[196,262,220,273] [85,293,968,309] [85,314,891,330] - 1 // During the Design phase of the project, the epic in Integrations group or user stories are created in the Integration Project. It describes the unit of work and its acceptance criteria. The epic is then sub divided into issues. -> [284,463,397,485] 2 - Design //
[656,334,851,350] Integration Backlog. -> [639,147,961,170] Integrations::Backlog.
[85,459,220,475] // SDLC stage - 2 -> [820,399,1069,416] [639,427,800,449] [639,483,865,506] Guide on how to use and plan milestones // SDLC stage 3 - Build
...
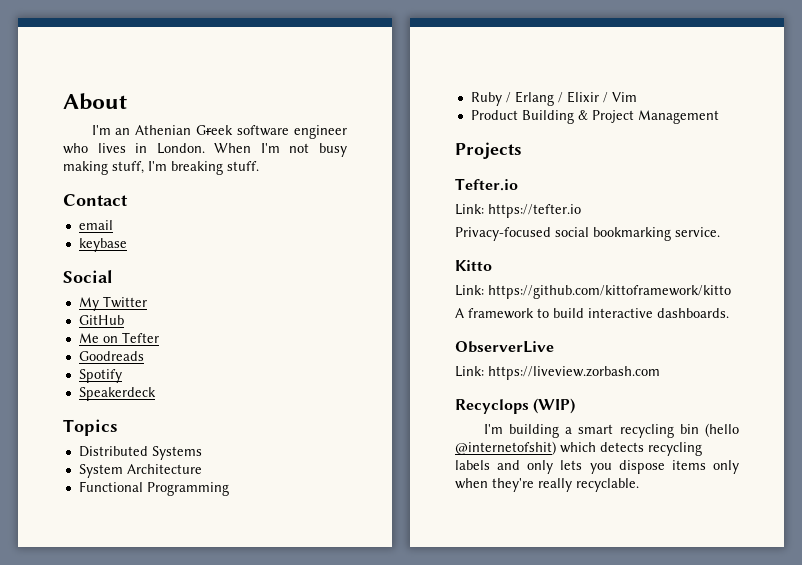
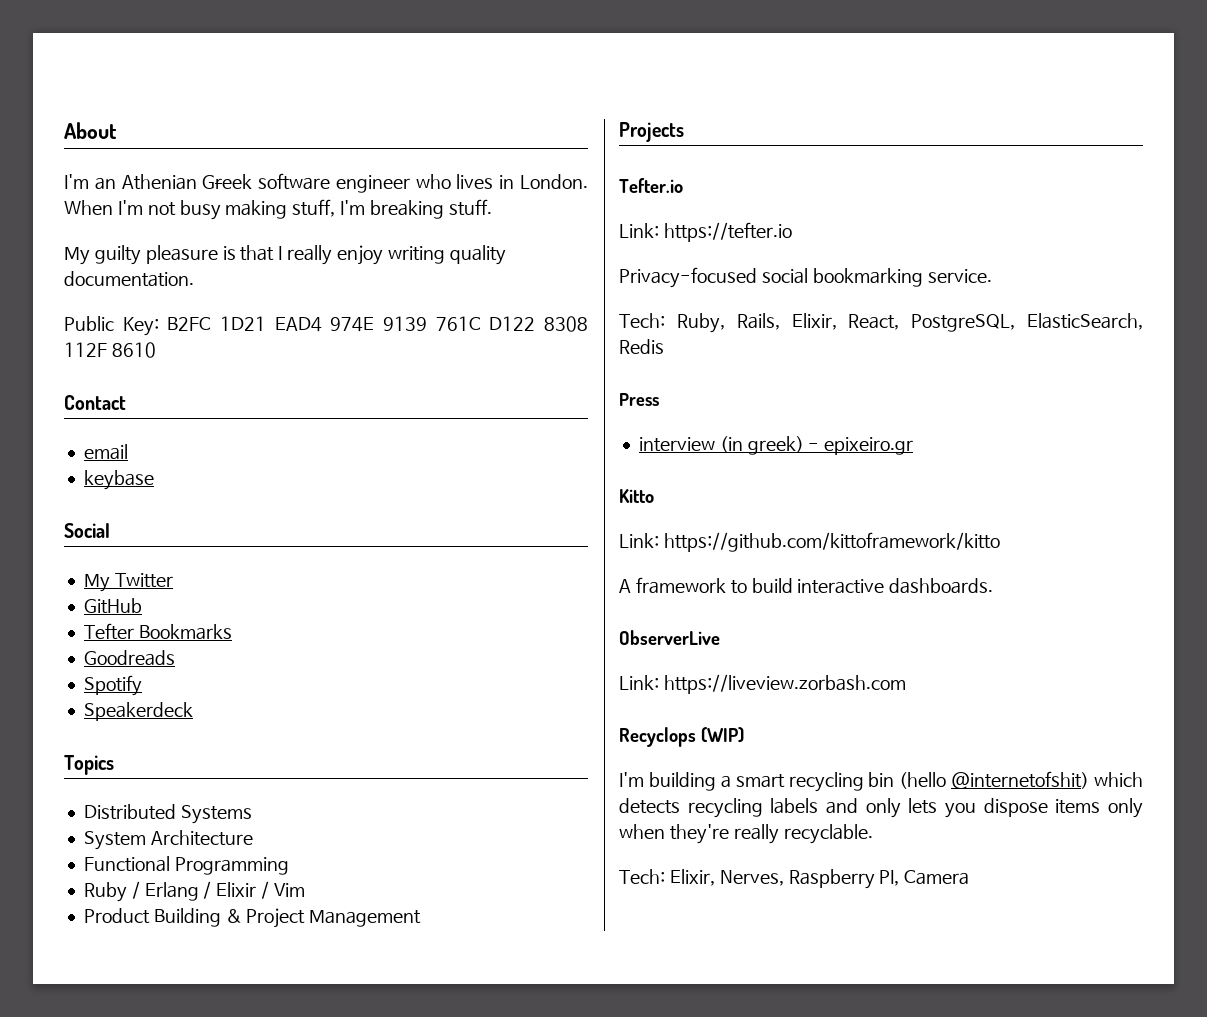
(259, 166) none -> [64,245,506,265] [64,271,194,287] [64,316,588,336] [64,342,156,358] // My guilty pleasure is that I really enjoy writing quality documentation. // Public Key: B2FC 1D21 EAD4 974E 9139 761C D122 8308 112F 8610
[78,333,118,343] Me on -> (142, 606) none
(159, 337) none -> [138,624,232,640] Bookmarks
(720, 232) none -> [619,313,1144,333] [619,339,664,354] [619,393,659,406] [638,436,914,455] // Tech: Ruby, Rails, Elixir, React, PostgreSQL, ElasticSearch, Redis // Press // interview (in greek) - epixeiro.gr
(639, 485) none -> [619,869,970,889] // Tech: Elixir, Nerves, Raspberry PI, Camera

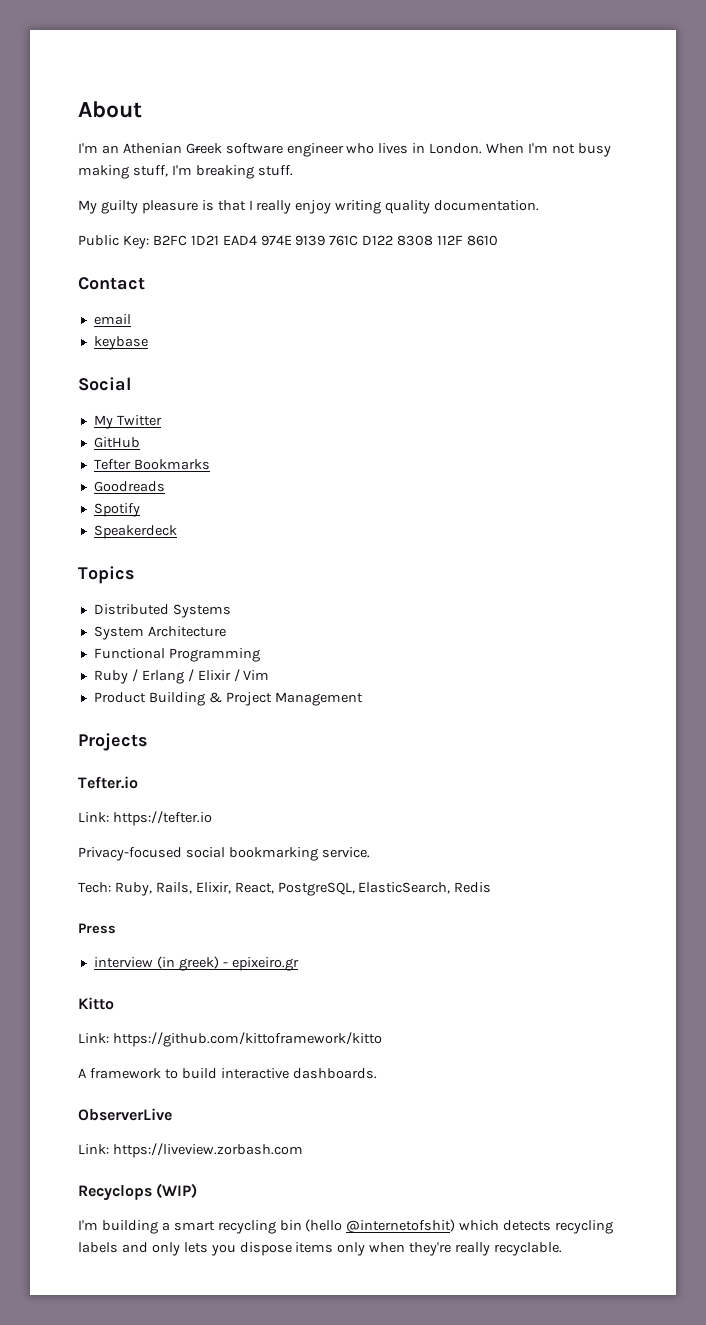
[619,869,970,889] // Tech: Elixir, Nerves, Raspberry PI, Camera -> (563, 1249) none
...
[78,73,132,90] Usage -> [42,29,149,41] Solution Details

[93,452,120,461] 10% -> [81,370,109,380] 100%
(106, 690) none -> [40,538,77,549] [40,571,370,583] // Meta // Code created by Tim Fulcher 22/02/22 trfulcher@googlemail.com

## [Activity]
Transcribe only the lines above that start at the line containing "(720, 232) none" and end at the line containing "(563, 1249) none". Omit pictures.

## [Exercise result]
(720, 232) none -> [619,313,1144,333] [619,339,664,354] [619,393,659,406] [638,436,914,455] // Tech: Ruby, Rails, Elixir, React, PostgreSQL, ElasticSearch, Redis // Press // interview (in greek) - epixeiro.gr
(639, 485) none -> [619,869,970,889] // Tech: Elixir, Nerves, Raspberry PI, Camera

[619,869,970,889] // Tech: Elixir, Nerves, Raspberry PI, Camera -> (563, 1249) none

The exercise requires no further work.